New York’s highest court ruled Thursday that police can interrogate suspects without reading their Miranda rights or providing a lawyer when they reasonably believe there’s a serious, ongoing emergency.
The Court of Appeals said the emergency exception to a defendant’s rights applies even when authorities don’t know for certain a crime happened.
“The emergency doctrine is premised on reasonableness, not certitude,” Judge Victoria Graffeo wrote. The court’s other six judges agreed.
They upheld prosecutors’ use of incriminating statements that Scott Doll made after the 2009 beating death of business partner Joseph Benaquist, including statements made hours after he was detained and requested a lawyer.

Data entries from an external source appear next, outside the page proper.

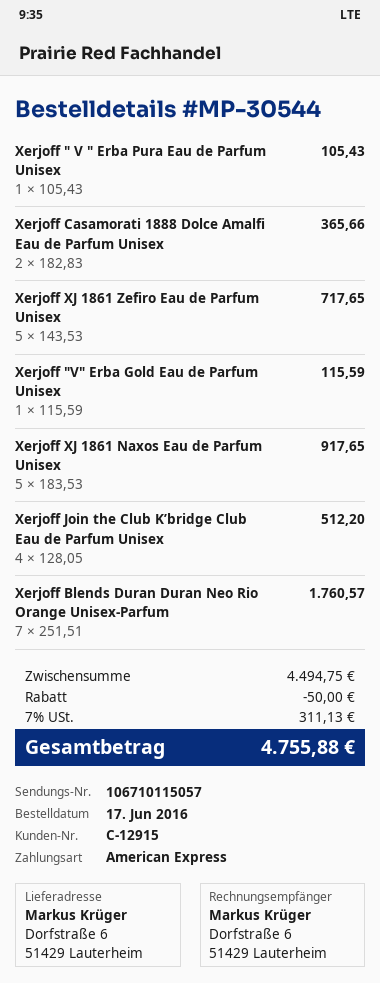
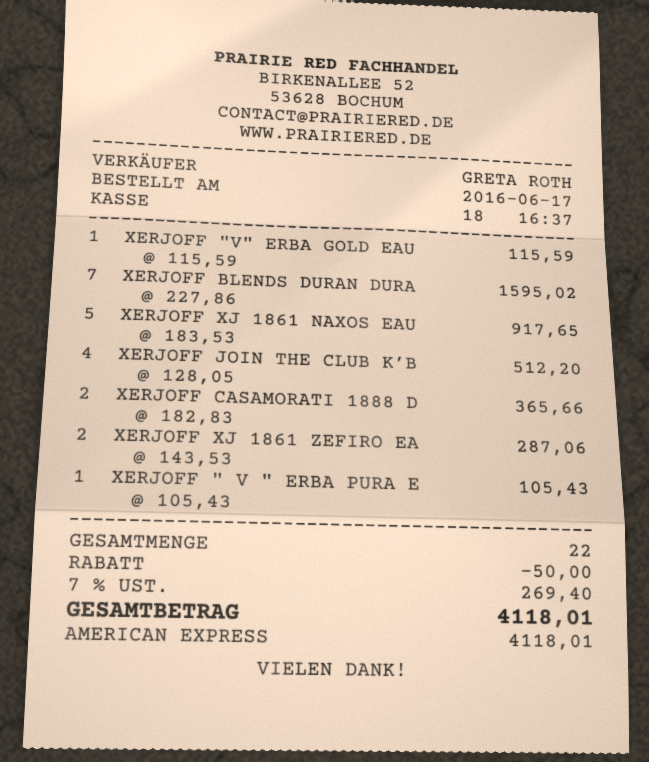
Xerjoff XJ 1861 Zefiro Eau de Parfum Unisex: 5 x 143.53 = 717.65 -> 2 x 143.53 = 287.06
Xerjoff Blends Duran Duran Neo Rio Orange Unisex-Parfum: 7 x 251.51 = 1760.57 -> 7 x 227.86 = 1595.02
tax: 7% = 311.13 -> 7% = 269.40
total: 4755.88 -> 4118.01

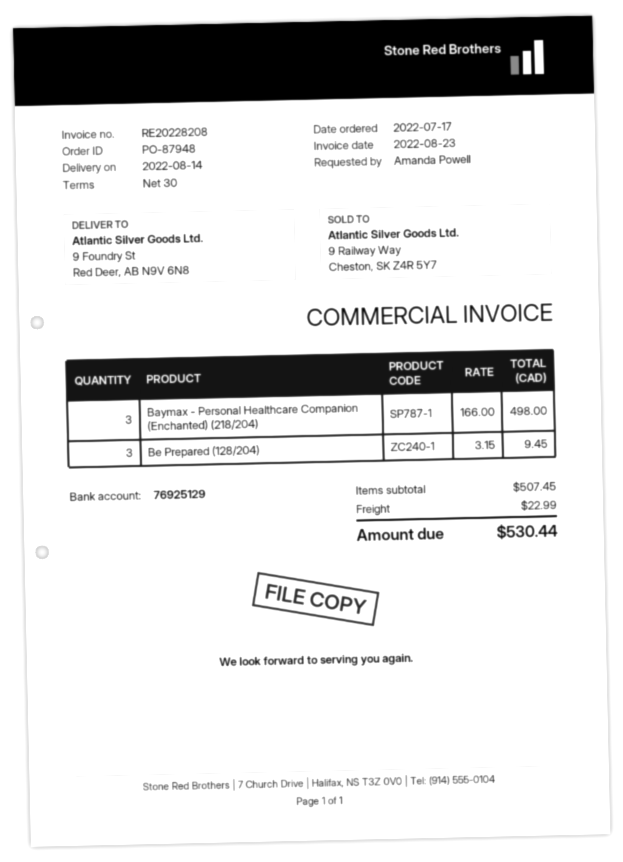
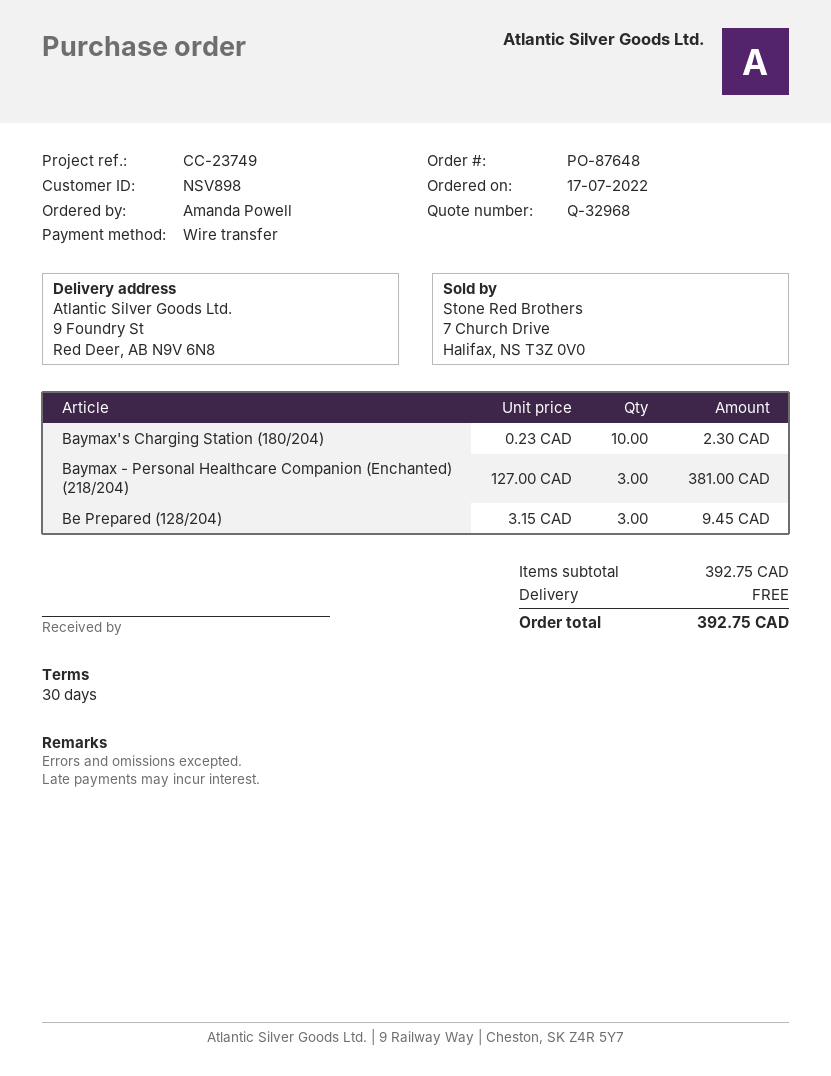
order number: PO-87948 -> PO-87648
Baymax - Personal Healthcare Companion (Enchanted) (218/204): 3 x 166.00 = 498.00 -> 3 x 127.00 = 381.00
Baymax's Charging Station (180/204): none -> 10 x 0.23 = 2.30
subtotal: 507.45 -> 392.75
shipping: 22.99 -> 0.00
total: 530.44 -> 392.75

A Genesee County deputy responding to an evening 911 call about a suspicious person found Doll walking on a roadway. Doll initially said wet blood on his clothes was from butchering deer, but he declined to take authorities to the deer or explain why the blood was still wet. More blood was found in his van. He asked for a lawyer.
Eventually authorities went to Benaquist’s home and found him dead in the driveway.
Doll, now 51, is serving 15 years to life in prison.
His attorneys argued that he was arrested without probable cause and interrogated in violation of his right to a lawyer and without proper Miranda warning of his right to have one.
In a separate opinion, Judge Jenny Rivera agreed the emergency doctrine permits questioning even after a defendant invokes his right to counsel, but in Doll’s case the questioning should have stopped once the body was found. “No reasonable basis existed” for failing at that point to grant his earlier request for a lawyer, she wrote.
Rivera also disagreed with the majority and concluded that an investigator who later allowed a friend of Doll’s to talk with him, and stayed nearby to record incriminating statements, amounted to “a subterfuge” that circumvented his right to a lawyer.